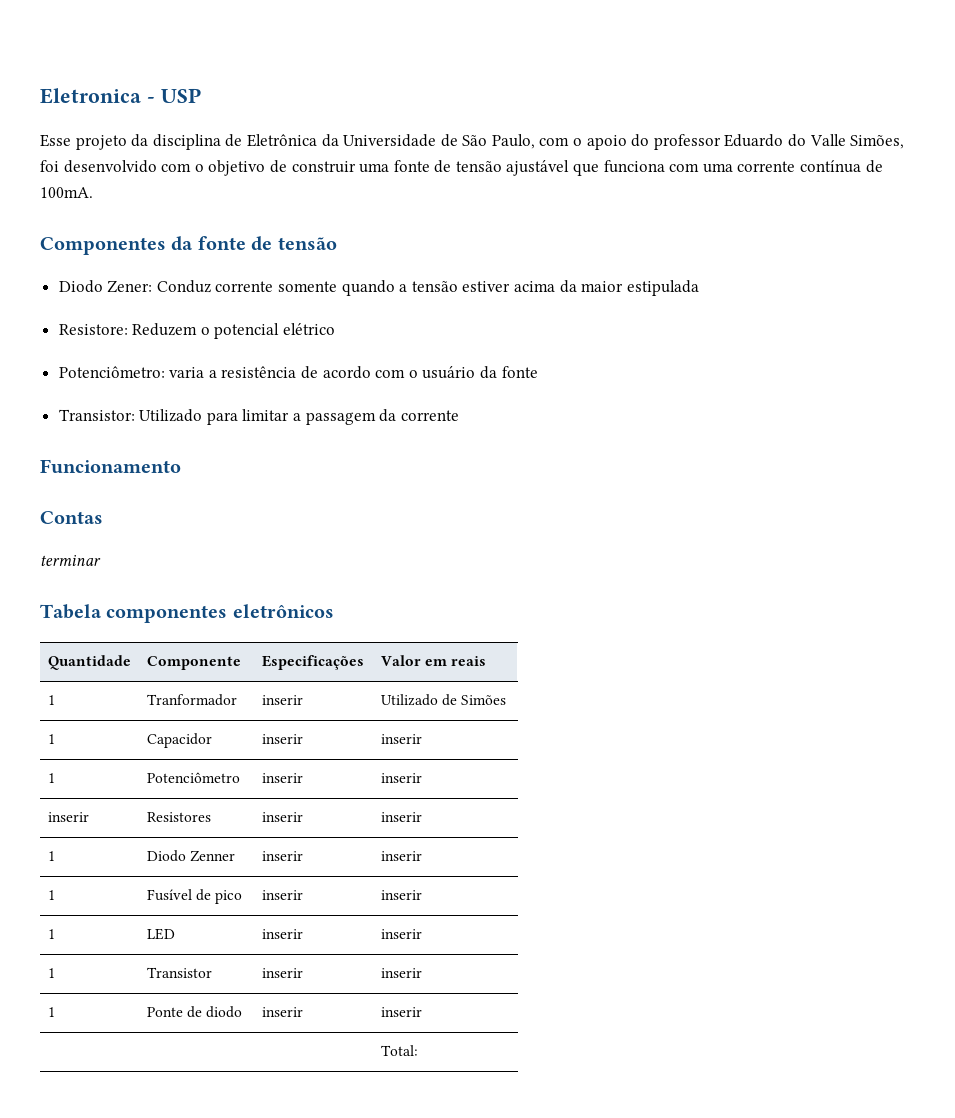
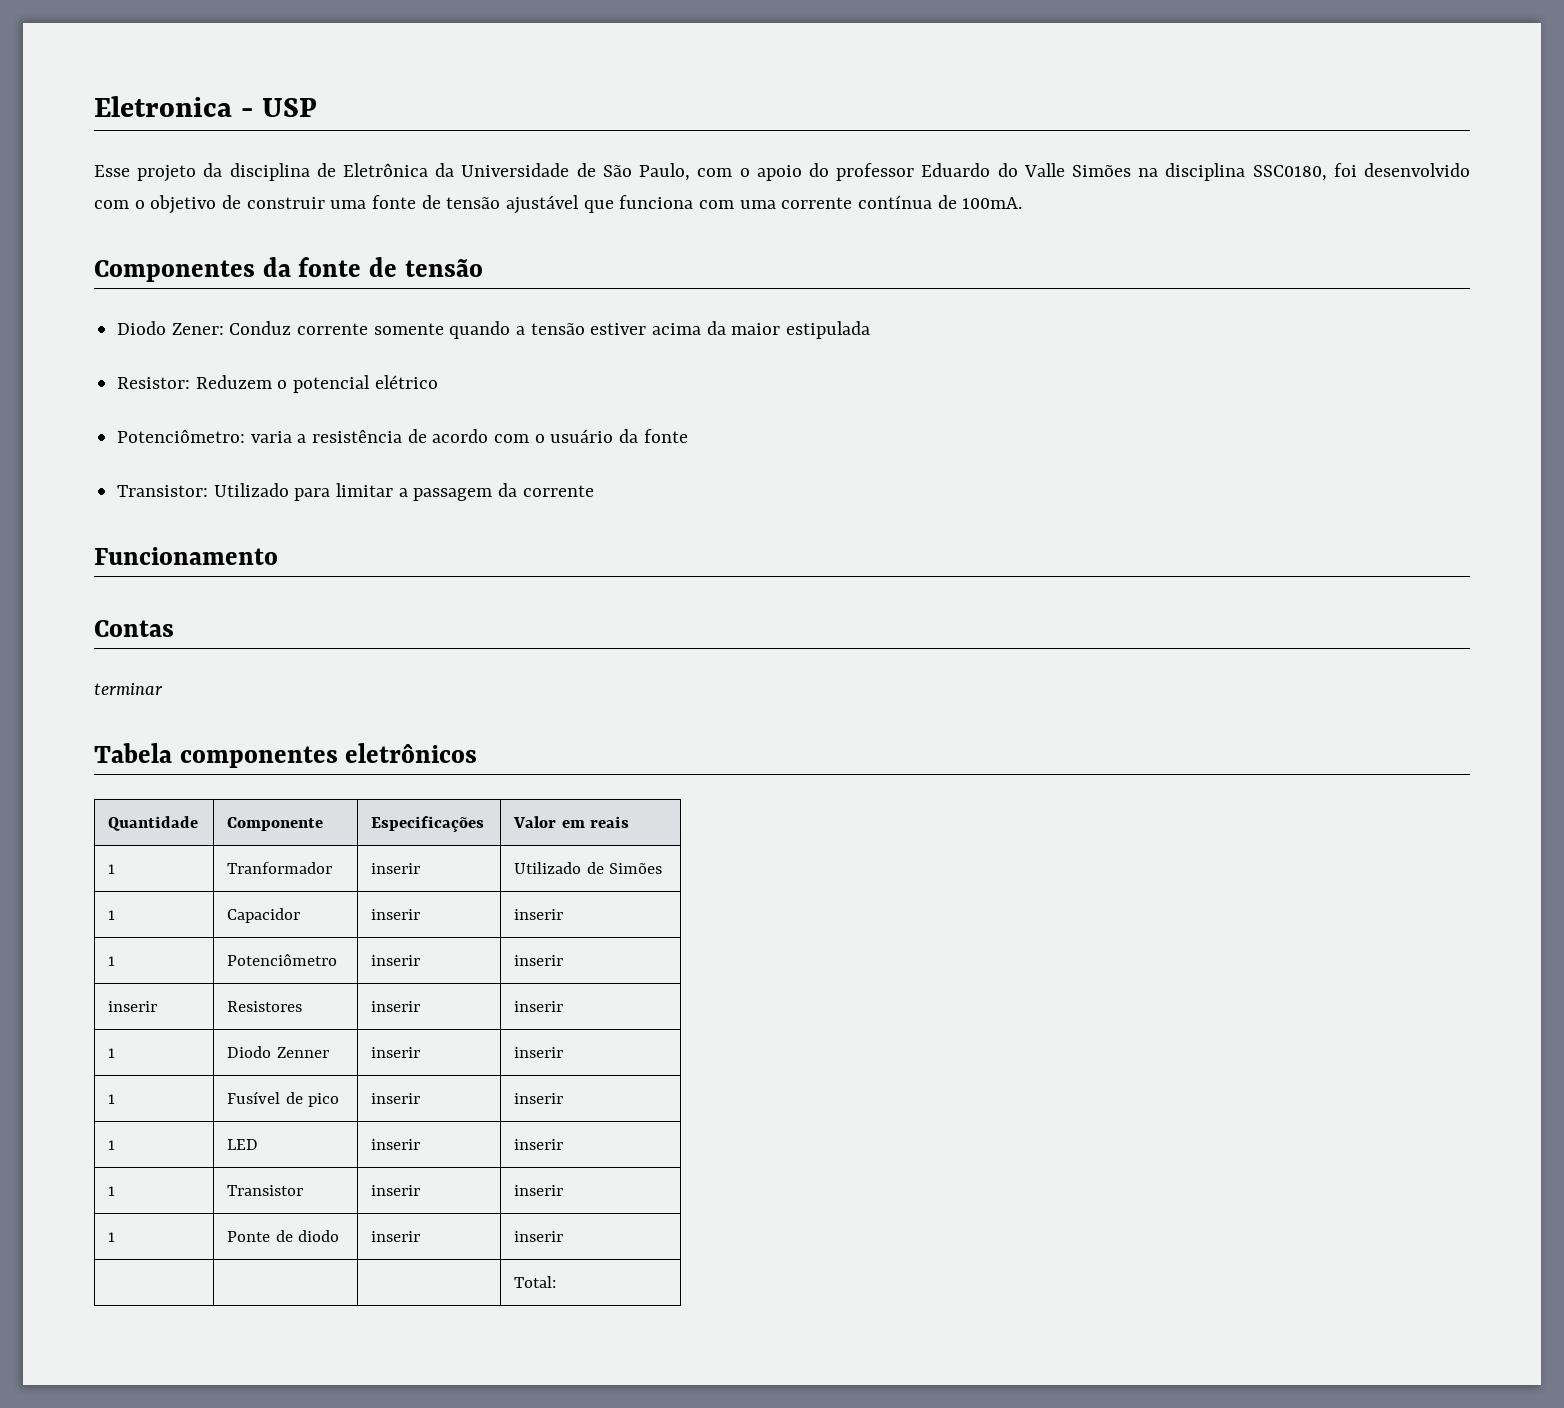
- Esse projeto da disciplina de Eletrônica da Universidade de São Paulo, com o apoio do professor Eduardo do Valle Simões, foi desenvolvido com o objetivo de construir uma fonte de tensão ajustável que funciona com uma corrente contínua de 100mA.
+ Esse projeto da disciplina de Eletrônica da Universidade de São Paulo, com o apoio do professor Eduardo do Valle Simões na disciplina SSC0180, foi desenvolvido com o objetivo de construir uma fonte de tensão ajustável que funciona com uma corrente contínua de 100mA.
- Resistore: Reduzem o potencial elétrico
+ Resistor: Reduzem o potencial elétrico

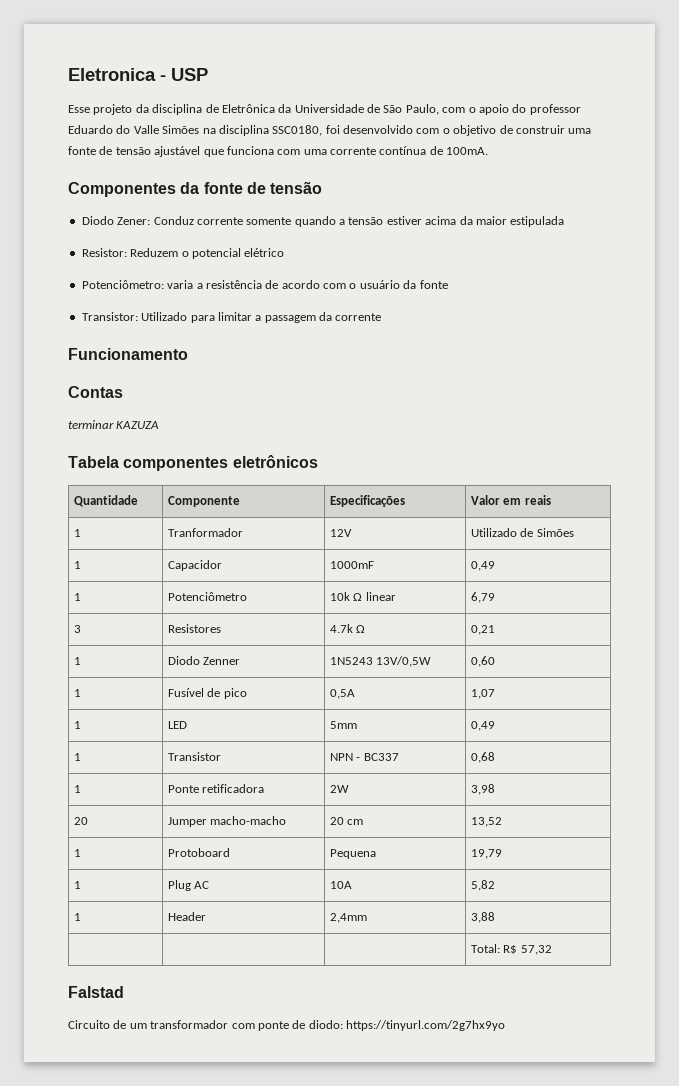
- terminar
+ terminar KAZUZA
- 1 | Tranformador | inserir | Utilizado de Simões
+ 1 | Tranformador | 12V | Utilizado de Simões
- 1 | Capacidor | inserir | inserir
+ 1 | Capacidor | 1000mF | 0,49
- 1 | Potenciômetro | inserir | inserir
- inserir | Resistores | inserir | inserir
+ 1 | Potenciômetro | 10k Ω linear | 6,79
+ 3 | Resistores | 4.7k Ω | 0,21
- 1 | Diodo Zenner | inserir | inserir
+ 1 | Diodo Zenner | 1N5243 13V/0,5W | 0,60
- 1 | Fusível de pico | inserir | inserir
+ 1 | Fusível de pico | 0,5A | 1,07
- 1 | LED | inserir | inserir
+ 1 | LED | 5mm | 0,49
- 1 | Transistor | inserir | inserir
- 1 | Ponte de diodo | inserir | inserir
- | | | Total:
+ 1 | Transistor | NPN - BC337 | 0,68
+ 1 | Ponte retificadora | 2W | 3,98
+ 20 | Jumper macho-macho | 20 cm | 13,52
+ 1 | Protoboard | Pequena | 19,79
+ 1 | Plug AC | 10A | 5,82
+ 1 | Header | 2,4mm | 3,88
+ | | | Total: R$ 57,32
+ Falstad
+ Circuito de um transformador com ponte de diodo: https://tinyurl.com/2g7hx9yo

------------------------------------------------------------------------

--- Assignment ---
Copy out every line of the listing that includes the string "Universidade".

--- Task answer ---
- Esse projeto da disciplina de Eletrônica da Universidade de São Paulo, com o apoio do professor Eduardo do Valle Simões, foi desenvolvido com o objetivo de construir uma fonte de tensão ajustável que funciona com uma corrente contínua de 100mA.
+ Esse projeto da disciplina de Eletrônica da Universidade de São Paulo, com o apoio do professor Eduardo do Valle Simões na disciplina SSC0180, foi desenvolvido com o objetivo de construir uma fonte de tensão ajustável que funciona com uma corrente contínua de 100mA.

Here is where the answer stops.